Info documents

This tutorial can be used to compare multiple annotations in ELAN (Wittenburg et al., 2006) using the multimodal-annotation-distance tool. It requires an annotated file in ELAN (.eaf) format and outputs a table with the reference tier and the compared tiers.

The tool multimodal-annotation-distance can be pulled from: https://github.com/JorgeFCS/multimodal-annotation-distance.git

To cite the tool: Barros, Camila A.; Ciprián-Sánchez, Jorge Francisco; Mendes Santos, Saulo. (2024) A Tool for Determining Distances and Overlaps between Multimodal Annotations. In LREC-COLING 2024

Multimodal annotation tools

The multimodal-annotation-distance tool allows you to use a tier as a reference to compare other tiers and how they are displaced in time regarding one to another. The following scheme indicates reference and comparison tiers.

In a annotation, we can have the following structure:

Figure 1: Tier structure

The tool will provide the time displacement between the onsets and offsets of each boundary of the reference tier to the comparison tiers, shown in the dotted lines. Each one of this tiers can be defined by the user, as well as if this comparison should account for the span of the reference tier (span comparison) or only the points in time of the offsets (point comparison).

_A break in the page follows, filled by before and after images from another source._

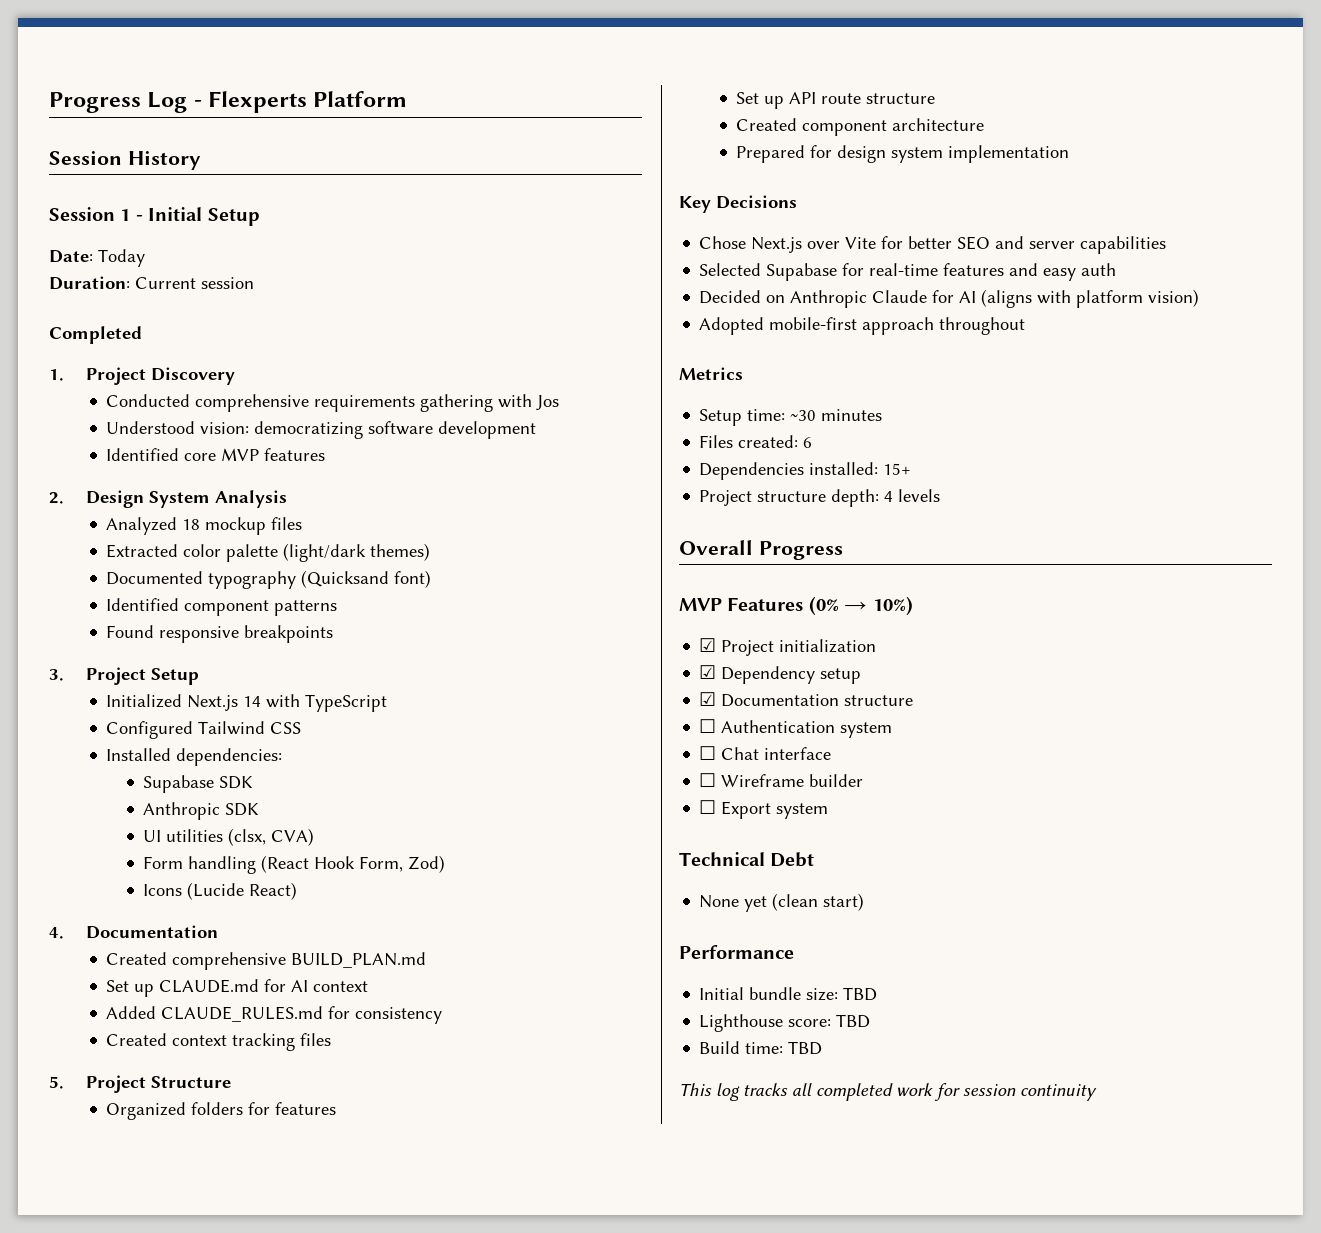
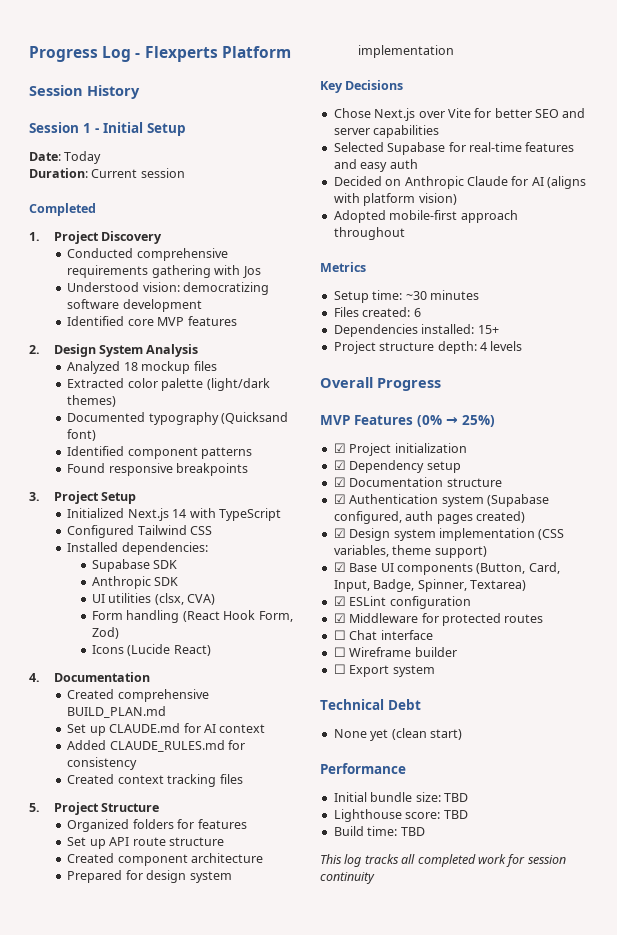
- MVP Features (0% → 10%)
+ MVP Features (0% → 25%)
- ☐ Authentication system
+ ☑ Authentication system (Supabase configured, auth pages created)
+ ☑ Design system implementation (CSS variables, theme support)
+ ☑ Base UI components (Button, Card, Input, Badge, Spinner, Textarea)
+ ☑ ESLint configuration
+ ☑ Middleware for protected routes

We will use the span comparison in this tutorial. The span comparison takes the time spans of each annotation tier into consideration, comparing the values of the boundaries of the reference tier (bold line in blue) to the onset and offset values of one or more compared tiers (dotted lines in orange and red). Looking at these boundaries, it is possible to infer whether the comparison tiers start before or after a given tier, how much they overlap (ratio), and the duration of the corresponding tiers. A time buffer can be used to determinate if reference and comparison tiers can be considered as co-occurring even when not exactly overlapping.

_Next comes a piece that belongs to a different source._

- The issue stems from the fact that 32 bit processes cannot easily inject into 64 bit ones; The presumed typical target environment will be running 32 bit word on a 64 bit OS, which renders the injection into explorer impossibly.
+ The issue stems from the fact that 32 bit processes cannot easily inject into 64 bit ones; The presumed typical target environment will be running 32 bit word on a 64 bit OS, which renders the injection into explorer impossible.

In case you want to use the point comparison, you should have in mind that this function searches for the offset of the reference tier and outputs the closest match in the compared tiers. It is specially designed to analyze items that do not have a span in time, such as apexes or pitch accents (when considered points in time).

It is important to highlight that this tool was created to compare tiers, but it is not a validation tool for the transcriptions or a way to see inter-rater reliability measures. It is rather an enhancement to the pympi package (Lubbers and Torreira (2013-2021), as it allows comparison with different tier types (including symbolic).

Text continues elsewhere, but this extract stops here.